As I wrap up my vacation and this series on our renovation, I thought I would share some lessons I learned personally. Whereas I feel like I did pretty well on the construction and AVL design/build side of things, I’m not sure I scored as highly on the personal side. While the project is by all measures a success, it came at a pretty high personal cost for me. In retrospect, it was probably too high, and should I ever take on a project like this again, I will do some things differently. Here are some things I learned (and this is as much about myself as about managing a project).
Find ways to take time off
I failed at this. Because of the way the project fell on our church calendar, I ended up not working only 4 days between July 11 and Sept. 9th. Four days off (and that was really it—I worked the other 56 days). I knew going into this project that it was going to be a hard slog, and it was. I knew I needed to be on site a lot to keep the contractors working, and I did. What hurt was having to also be around for the weekends because it was summer (so we were short on volunteers) and because we also had some of the largest, most complicated weekends of the year during August.
In retrospect, I should have found a way to take more time off. Even if it was coming in on Saturdays to get things running, then staying home on Sunday. The first few weeks weren’t too bad, as I was able to be home by 5 or 6. But by the end, when I was working 10, 12, 14 or more hours a day, it was tough. I ended the project spent, physically and emotionally.
Thankfully, I knew it was going to happen, so I planned 16 days off immediately after the project. And because I know that I would have not taken the time if I was home, I actually booked a flight to Seattle to force myself to leave. I did this the first week of the project to hold myself accountable. That was a big win, and I would do it again in a heartbeat.
Delegation is tough for me because I’m a perfectionist and have very specific ideas of how to do things. I really want things done the way I want them done. When you delegate that doesn’t always happen. However, if you do it well, you get a whole lot more done. I think I scored about a 50% on this project. Near the end, we had quite a few of our tech team volunteers on site and I was able to hand off a bunch of stuff like cable pulling, labeling and all that to them. My ATD, Jon, soldered everything. My daughter actually did a lot of the painting of the tech booths.
There were still a few things I held too tightly, and that was one reason I worked too hard and too long on this project. However, I did pretty much hand off most of the regular TD tasks to Jon, which he handled ably. If you’re going to tackle a big project, plan in advance what you can hand off to others, and then do it.
Part of delegation is letting go of some things. Not everything got done exactly the way I wanted it done. It’s all fine, just different from how I would have done it. That’s OK! Some of the lights are hung in different spots than I would have done; and some cables didn’t get bundled the way I was thinking of doing it. But so what? The end result is just fine, and the truth is no one would know the difference.

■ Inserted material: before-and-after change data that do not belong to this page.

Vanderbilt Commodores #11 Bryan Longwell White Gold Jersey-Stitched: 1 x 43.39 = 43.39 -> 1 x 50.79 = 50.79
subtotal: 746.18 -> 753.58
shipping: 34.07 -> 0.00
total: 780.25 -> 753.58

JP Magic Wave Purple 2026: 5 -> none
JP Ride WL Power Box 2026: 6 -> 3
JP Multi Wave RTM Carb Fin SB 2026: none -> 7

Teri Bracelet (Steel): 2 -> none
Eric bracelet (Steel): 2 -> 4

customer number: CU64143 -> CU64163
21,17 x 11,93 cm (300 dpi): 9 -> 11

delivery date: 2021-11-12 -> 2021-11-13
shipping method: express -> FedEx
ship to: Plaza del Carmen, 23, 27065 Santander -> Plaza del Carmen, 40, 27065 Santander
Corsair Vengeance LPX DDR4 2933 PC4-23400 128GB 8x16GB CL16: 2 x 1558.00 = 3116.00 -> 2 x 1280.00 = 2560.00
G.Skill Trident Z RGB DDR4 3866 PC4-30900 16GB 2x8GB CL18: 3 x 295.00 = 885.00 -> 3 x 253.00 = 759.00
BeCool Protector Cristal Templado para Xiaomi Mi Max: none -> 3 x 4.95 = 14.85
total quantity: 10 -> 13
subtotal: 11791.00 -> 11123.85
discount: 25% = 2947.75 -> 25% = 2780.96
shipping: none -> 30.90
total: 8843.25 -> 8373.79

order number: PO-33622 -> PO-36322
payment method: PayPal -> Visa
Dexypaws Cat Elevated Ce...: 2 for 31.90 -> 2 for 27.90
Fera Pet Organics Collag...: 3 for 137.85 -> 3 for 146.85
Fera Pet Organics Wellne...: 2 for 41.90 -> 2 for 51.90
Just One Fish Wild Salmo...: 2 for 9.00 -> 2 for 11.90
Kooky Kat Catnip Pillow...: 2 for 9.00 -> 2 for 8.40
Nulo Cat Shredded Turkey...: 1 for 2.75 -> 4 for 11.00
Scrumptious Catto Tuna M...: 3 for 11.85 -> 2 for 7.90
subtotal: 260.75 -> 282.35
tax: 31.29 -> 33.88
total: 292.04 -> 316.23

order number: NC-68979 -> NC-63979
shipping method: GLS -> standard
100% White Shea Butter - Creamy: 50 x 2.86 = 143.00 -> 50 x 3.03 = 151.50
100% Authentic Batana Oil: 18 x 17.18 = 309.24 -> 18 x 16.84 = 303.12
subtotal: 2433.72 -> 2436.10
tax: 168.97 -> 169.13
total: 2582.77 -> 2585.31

Letting go can be problematic for us high-capacity TDs because we think we can do everything, and do it really well. But the reality is, if we’re going to survive at this, we need to learn to let things go. I don’t mean we have to lower our standards, but we have to be willing to accept different ways of getting to the same place. I’m learning this almost weekly as we turn over more and more production to the volunteers on the weekend. No one is as picky about details as I am, so the reality is, most of those details don’t matter. Let them go.
Only Do What Only You Can Do
I received this advice a number of years ago. I was talking with my boss and worship leader about how to manage my schedule. She advised me to only do the things that only I can do. Give everything else away. I tried to do this with varying degrees of success. I turned over all the soldering (even though I’m pretty good and fast at it) so I could spend more time on carpentry. Of everyone on our team, I’m probably the most skilled carpenter, so I tried to tackle most of those tasks. As much as I could, I gave other technical installation details to Jon and the volunteers because they were completely callable of doing them.
If you are the only tech person on your staff, focus on doing those tasks that only you can do. If someone else can do (or can be trained to do) something, hand it off. No, it may not be done as well as you would do it, but it will get done. And over time, proficiency develops.
There were so many other little lessons learned throughout this project, and you’ll probably see things popping up from time to time. But these are the big ones. What have you learned from completing a big project?